You could run many tests in parallel to reduce the chance but it will never be completely zero. Writing bug free software this way is hard. The better way is to design it from the ground up with a bunch of instrumentation that keeps all of your invariants under close observation and that stops the moment anything is not according to your assumptions. This usually gets you to a high level of confidence that things really do work as designed. But of course, that also isn't perfect and residual risk (and residual bugs...) will always remain in any system of even moderate complexity. File systems are well above that level, especially distributed file systems.

2 comments

I think there's room for a hybrid approach, not just fixing the bug a fuzz test found, but treating the fuzz test error as a bug in invariants (either inadequate or violated in a subtle way that's not caught) and addressing that underlying issue.
Yes, good point: often it is the assumptions themselves that were broken. So effectively you are debugging both the real system and the monitoring system.
> The better way is to design it from the ground up with a bunch of instrumentation that keeps all of your invariants under close observation and that stops the moment anything is not according to your assumptions.

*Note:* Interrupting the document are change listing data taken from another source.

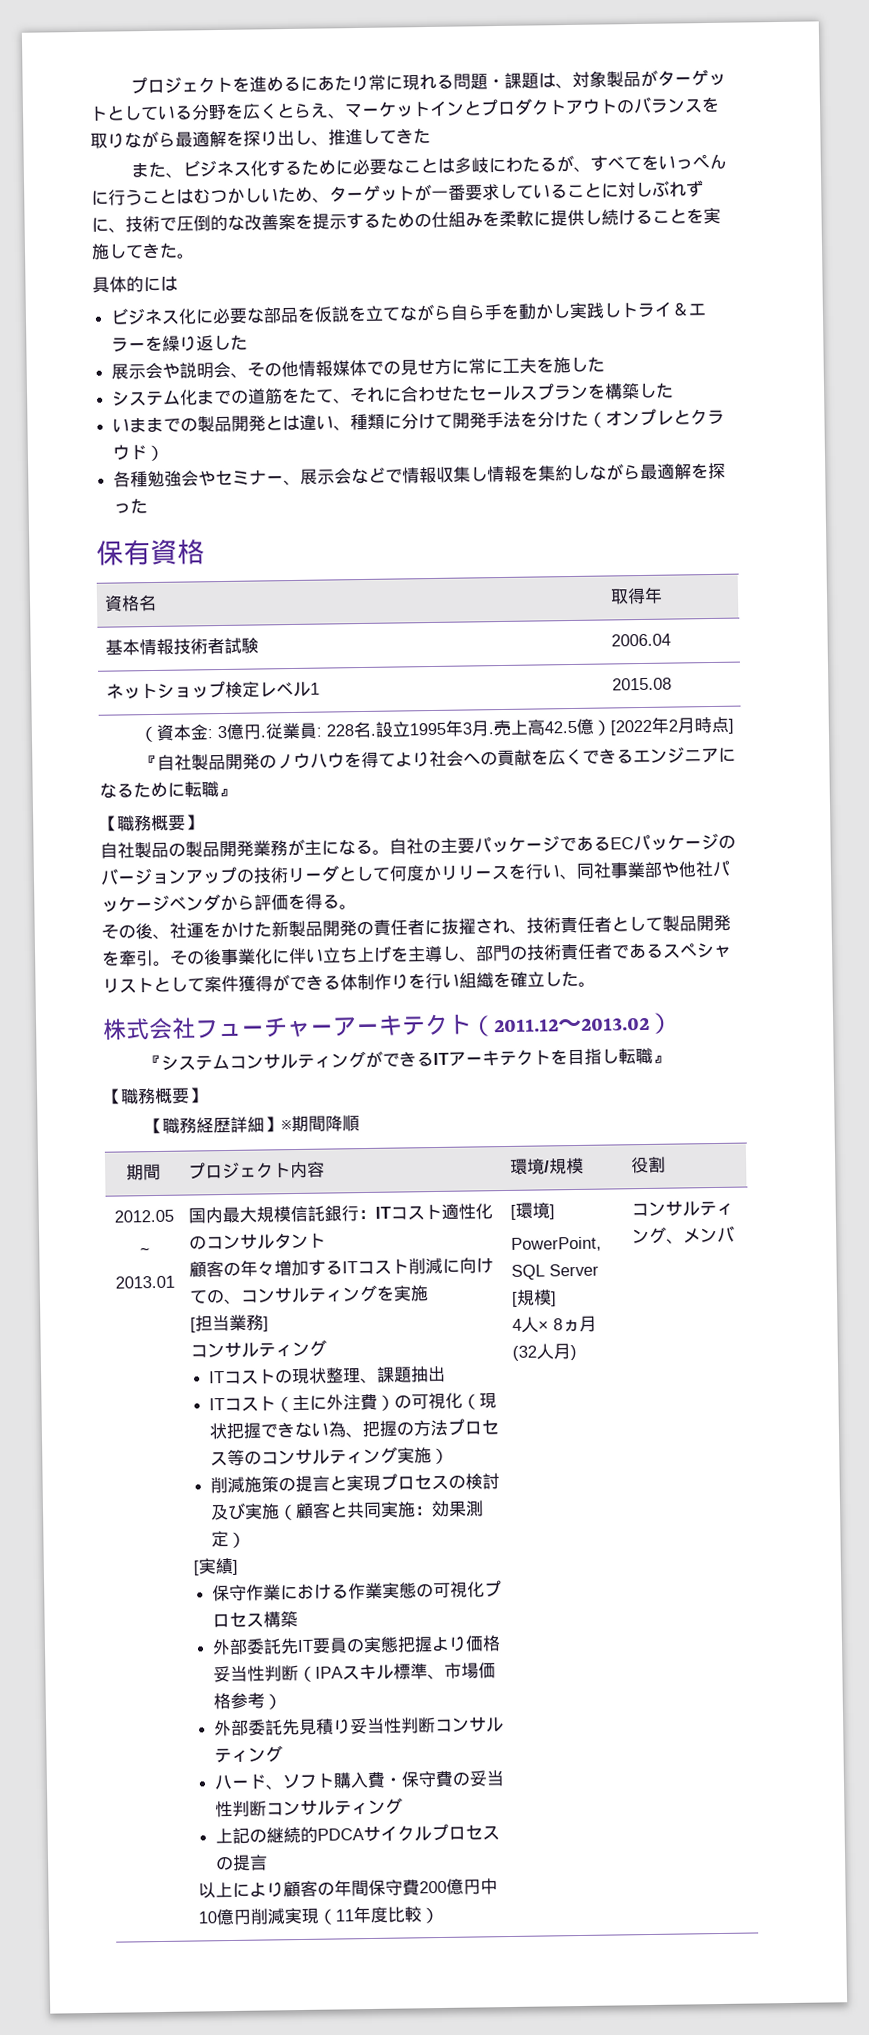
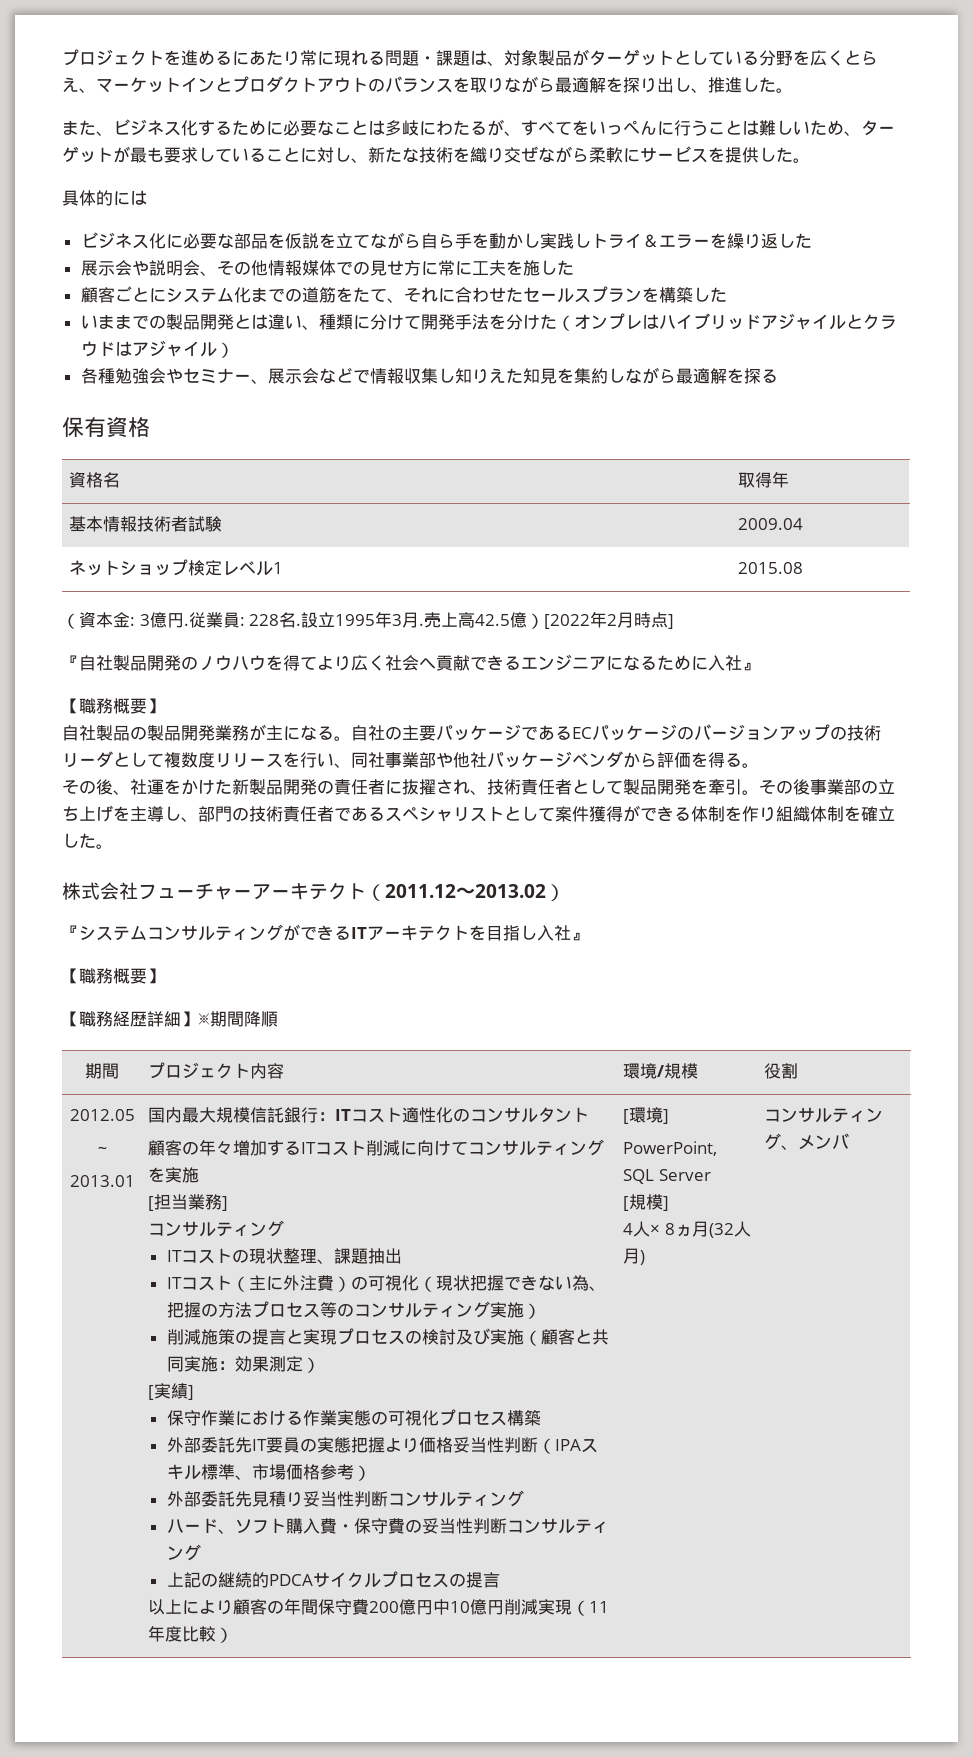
[379,127,431,144] てきた -> [759,77,793,93] た。
[193,187,245,204] むつか -> [759,120,776,136] 難
[431,184,466,201] 一番 -> [130,147,164,163] 最も
[652,180,704,198] [91,207,721,233] [91,242,161,260] ぶれずに、技術で圧倒的な改善案を提示するための仕組みを柔軟に提供し続けることを実施してき -> [351,146,776,163] 、新たな技術を織り交ぜながら柔軟にサービスを提供し
(606, 364) none -> [80,286,166,303] 顧客ごとに
[673,409,726,426] [112,444,148,461] とクラウド -> [641,313,897,330] [80,340,217,357] はハイブリッドアジャイルとクラウドはアジャイル
[487,465,523,483] 情報 -> [454,368,557,384] 知りえた知見
[113,498,149,514] った -> [760,369,778,383] る
[610,633,671,647] 2006.04 -> [737,518,803,530] 2009.04
[429,748,584,768] 社会への貢献を広く -> [351,655,470,671] 広く社会へ貢献
[184,781,219,798] 転職 -> [708,655,742,671] 入社
[389,864,442,882] 何度か -> [164,752,215,768] 複数度
[254,947,324,965] 化に伴い -> [844,779,878,795] 部の
[374,972,494,990] 作りを行い組織 -> [725,806,844,822] を作り組織体制
[618,1047,654,1065] 転職 -> [537,925,571,941] 入社
[205,1289,242,1305] の、 -> (468, 1148) none

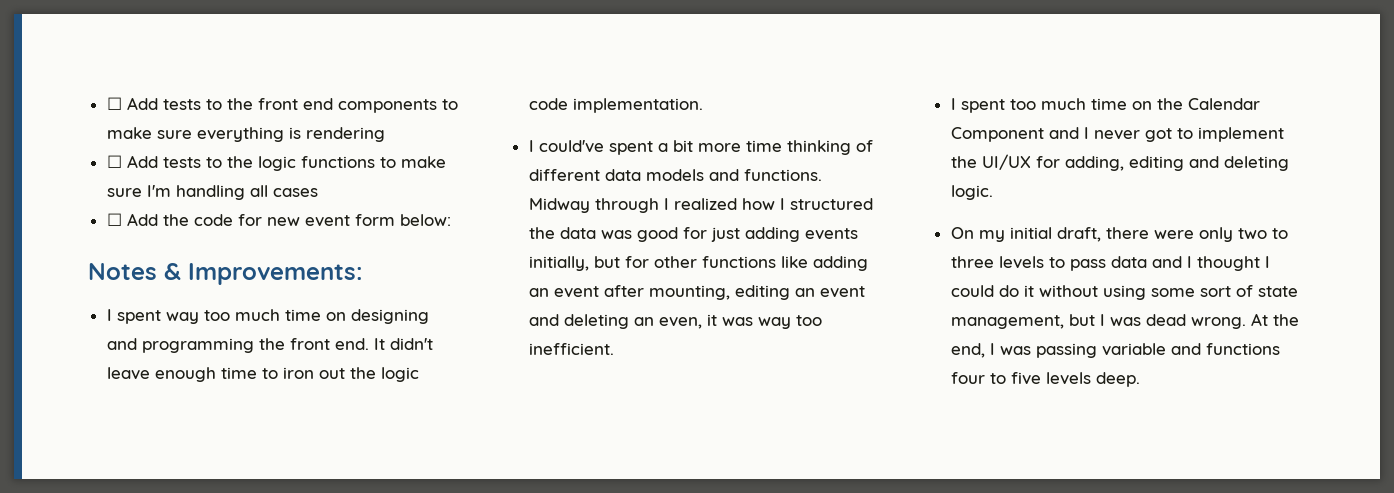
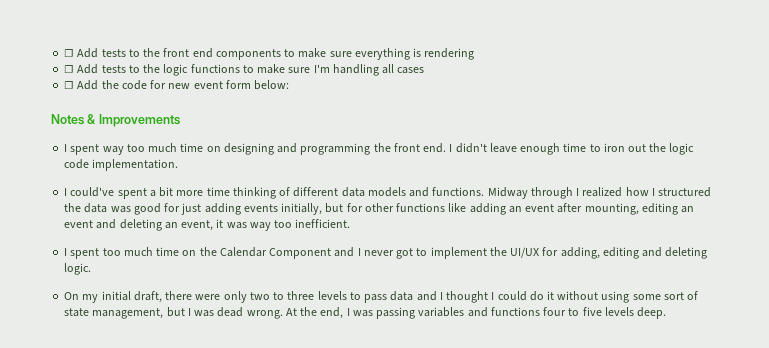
[188,263,363,285] Improvements: -> [98,114,180,127] Improvements
[373,338,385,350] It -> [449,144,453,152] I
[658,317,702,329] even, -> [181,220,214,231] event,
[1101,343,1166,356] variable -> [418,307,465,317] variables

Any personal "war stories" you are willing to share explaining how you went about designing such a system? :-) Or any presentation of someone who did that?

I wrote about retrofitting such a system onto an existing one:

https://jacquesmattheij.com/all-programming-is-bookkeeping/

Which was written in the context of:

https://jacquesmattheij.com/saving-a-project-and-a-company/

And without which that project likely would not have seen a successful end result.

It really is a war story, and what I like most about it is how at the drop of a hat a team assembled to get the job done, cleanly tackled the problem(s) and transferred duties to a new crew.